/home

Primary LanguageYAMLMIT LicenseMIT

My Kubernetes Homelab

This is the source repository for my homelab Kubernetes infrastructure built from repurposed HP ProDesk 600 G3 Desktop Mini PCs. The cluster runs Talos Linux, a minimal and immutable operating system designed exclusively for Kubernetes. The purpose of this project is to both gain useful experience with Kubernetes, but also to build a platform for providing legitimate production-quality applications and services in my home.

The project is organized into different "stacks" of components based on their function in the cluster.

System stack

System stack components are fundamental to the cluster delivering core functionality including networking and persistent storage to applications.

Application stack

Application stack components provide usable functionality to end users and rely on components in the platform and system stacks.

Root app

Following Argo CD's app of apps pattern, apps for which Argo CD should sync are managed by an app themselves. This is controlled by the root app which generates the desired manifests with Jsonnet to avoid duplication.

Secrets management

Secrets in this repository are encrypted with SOPS and applied via Kustomize with the KSOPS plugin. Secrets are readable with my personal AGE private key as well as a private key created for the production Argo CD deployment.

Development environment

Tools for working with Talos Linux, Kubernetes, etc, are managed by this project's flake.nix. With direnv, all tools are installed and ready to use when navigating to the folder in a terminal.

A rudimentary shell script, hack/dev-cluster.sh, provisions a local development cluster using a containerized version of Talos.

💡 Note: To successfully deploy LINSTOR in the development cluster, the host Linux system must have the DRBD 9 kernel module installed.

Talos configuration

The production cluster's configuration is generated with talhelper genconfig based on the talconfig.yaml and talsecret.sops.yaml files. talosctl is used to apply configuration, upgrade Talos Linux, and upgrade the Kubernetes version on the cluster based on the configuration generated by talhelper.

💡 Note: When booted from the installation media, the nodes will run in "maintenance" mode. Applying a configuration to them with talosctl will install Talos to the disk and attempt to join the cluster.

The first node of the etcd cluster must be bootstrapped manually with talosctl. Other nodes will then automatically join the cluster based on their applied configuration.

Disk encryption and UEFI Secure Boot

Working Secure Boot is required to enable secure TPM-backed disk encryption.

Node preparation

The nodes must be prepared to accept the Secure Boot keys provided by the Talos installer. The UEFI firmware must be configured to clear all existing Secure Boot keys to allow the Talos installer to apply Sidero's platform key to the system.

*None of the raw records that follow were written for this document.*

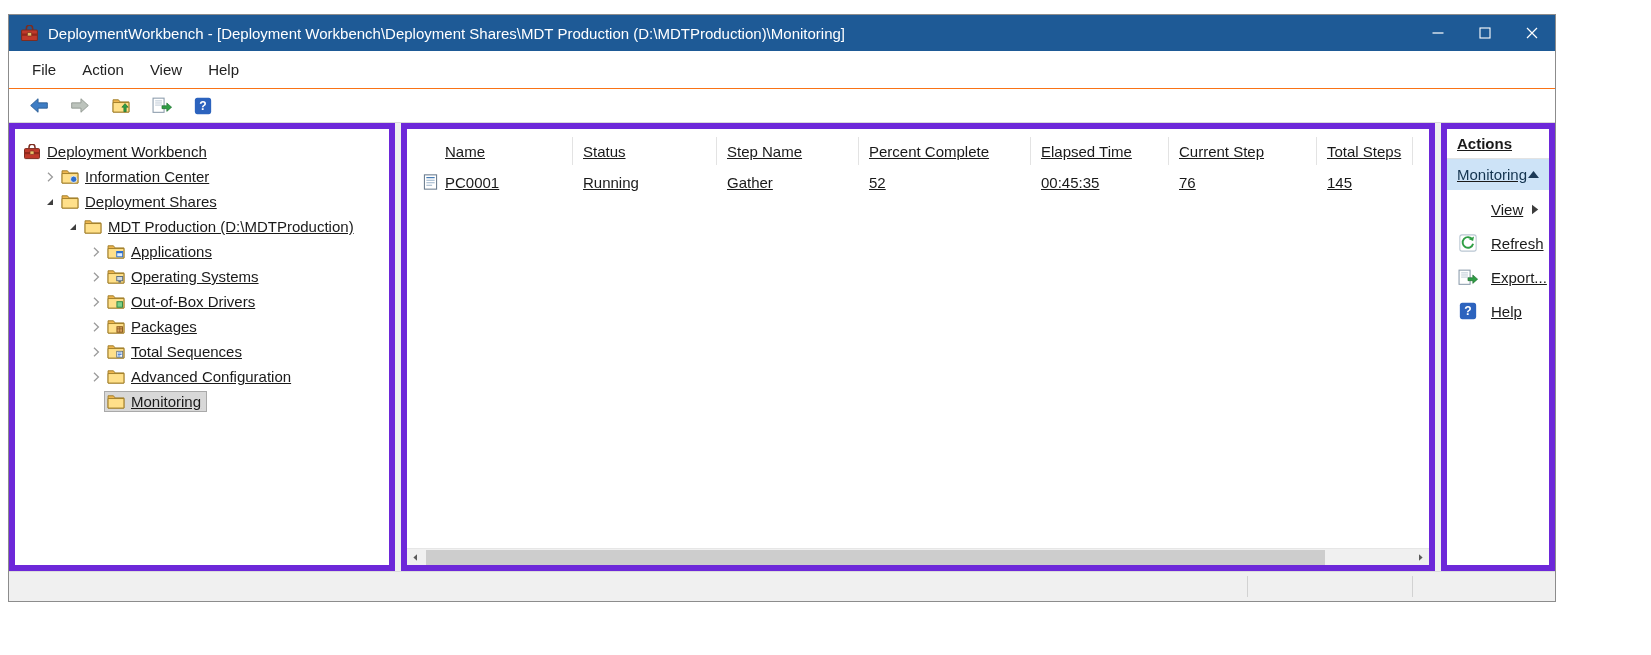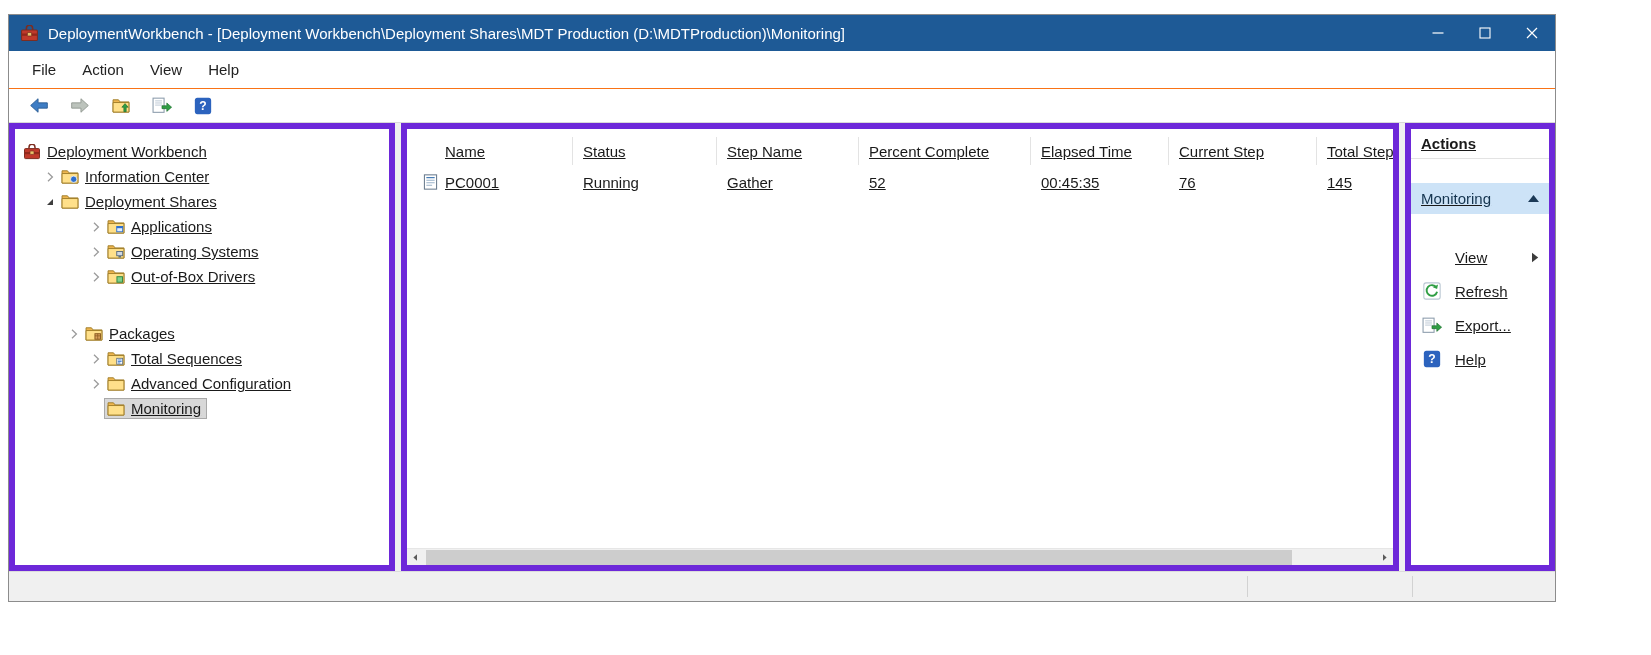"Actions" .actions-pane { gap: 24px -> none; width: 150px -> 114px }
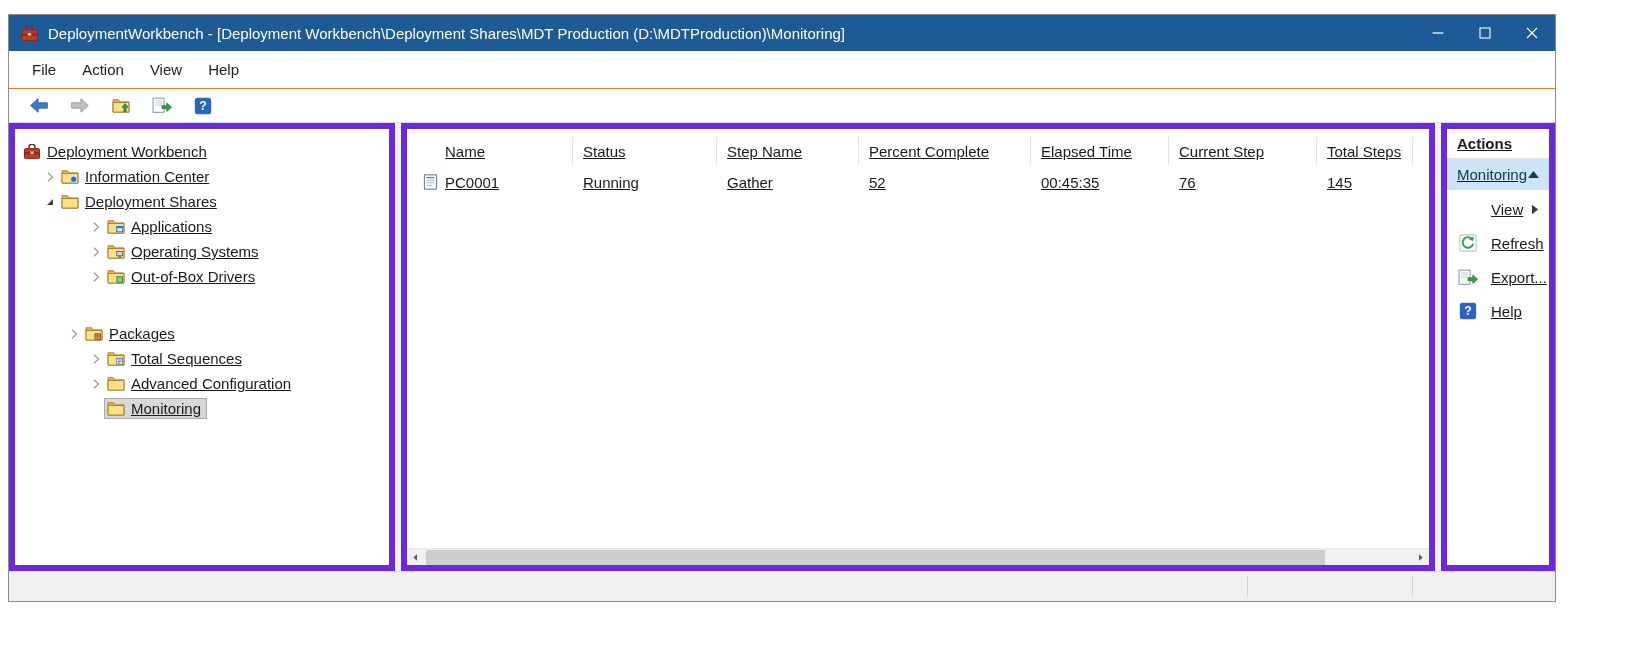"MDT Production (D:\MDTProduction)" div.tree-row { html: none -> <div> <span> <svg> <path></path> </svg> </span> <span> <span> <svg> <path></path> <path></path> </svg> </span> <span>MDT Production (D:\MDTProduction)</span> </span> </div> }
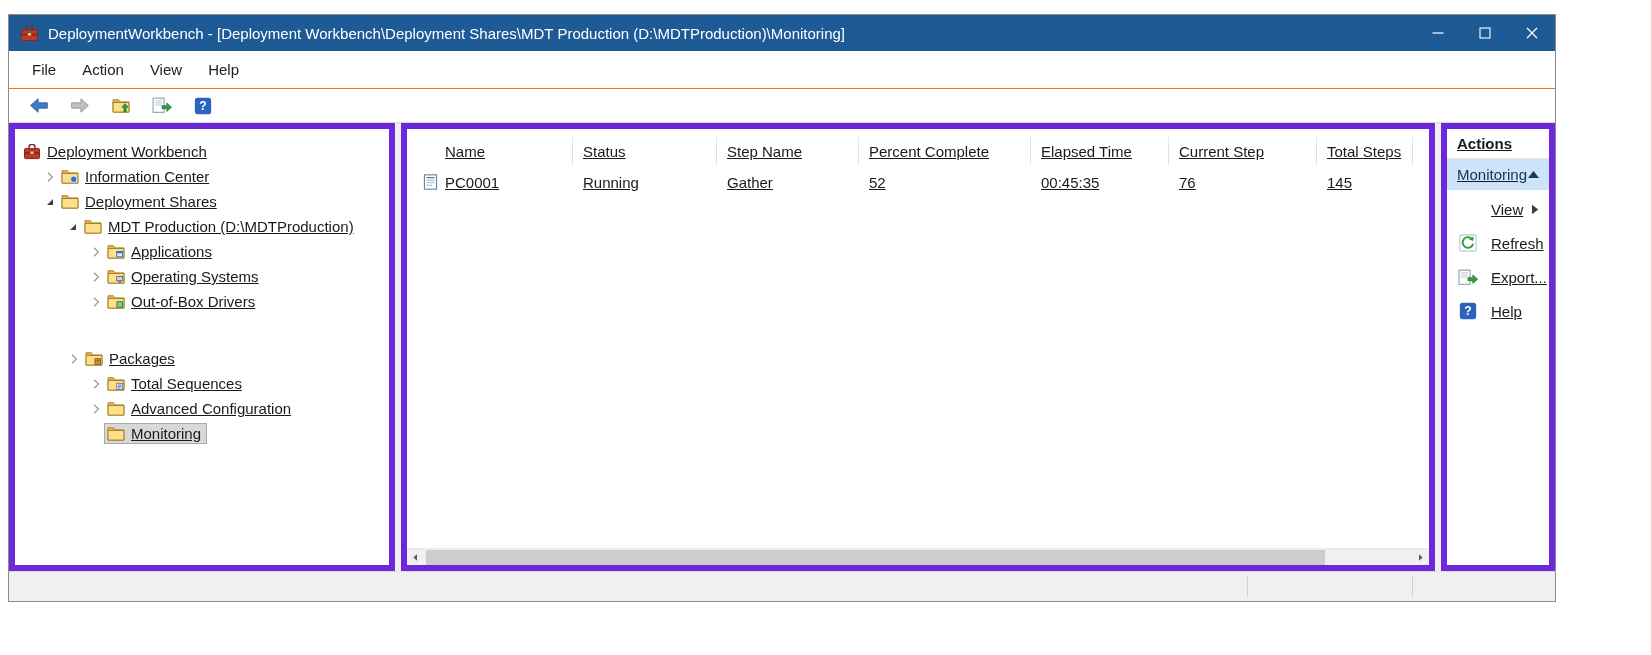"Packages" div.tree-row { margin-top: 32px -> none; padding-left: 49px -> 71px }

💡 Note: It is important to retain the Microsoft UEFI CA certificate in the signature database to continue to allow option ROMs (such as for display adapters) to load. On HP systems specifically, failing to do so will prevent normal access to the UEFI firmware interface.

Talos also requires TPM 2.0 to support TPM-backed disk encryption. While the HP ProDesk 600 G3 ships with TPM 1.2, HP provides a firmware update to convert to TPM 2.0.

Talos installer

The Secure Boot installation image must be obtained from the Talos Image Factory.

On first boot of the installer, use the Enroll Secure Boot keys: auto option in the boot options. Once applied, the node will verify it is running in Secure Boot mode from the dashboard as well as with the talosctl get securitystate command.

Image Factory schematic

The Talos Image Factory generates and signs images with a configurable set of extensions and kernel parameters. The following customization generates the schematic ID of a13c1e1cdb9e135b5ae8ca3e977a5bee91bb4a503493d9204b6433239f462799 used in the cluster:

customization:
  systemExtensions:
    officialExtensions:
    - siderolabs/drbd
    - siderolabs/i915-ucode
    - siderolabs/intel-ucode

Network configuration

The nodes are configured for DHCP and configured with reservations from the upstream server. The nodes are configured to share a virtual IP which is used to ensure highly available access to the Kubernetes API.

CNI configuration

By default, Talos installs Flannel as the cluster's CNI. This repository depends on Cilium. Cilium cannot be installed directly by the Talos installer. Instead, the cluster is created with no CNI and then manually bootstrapped with Cilium.

Control plane scheduling

For high-availability of the Kubernetes API, but also to limit the required number of nodes, talconfig.yaml configures all three nodes as control plane nodes, but allows scheduling workloads on them.

💡 Note: While this is not strictly best practice, the alternative is losing high availability or purchasing additional worker nodes.

Pod security

The default Pod Security Standards profile is hardened to the restricted profile with a configuration patch in talconfig.yaml. This is increased from the default baseline set by Talos.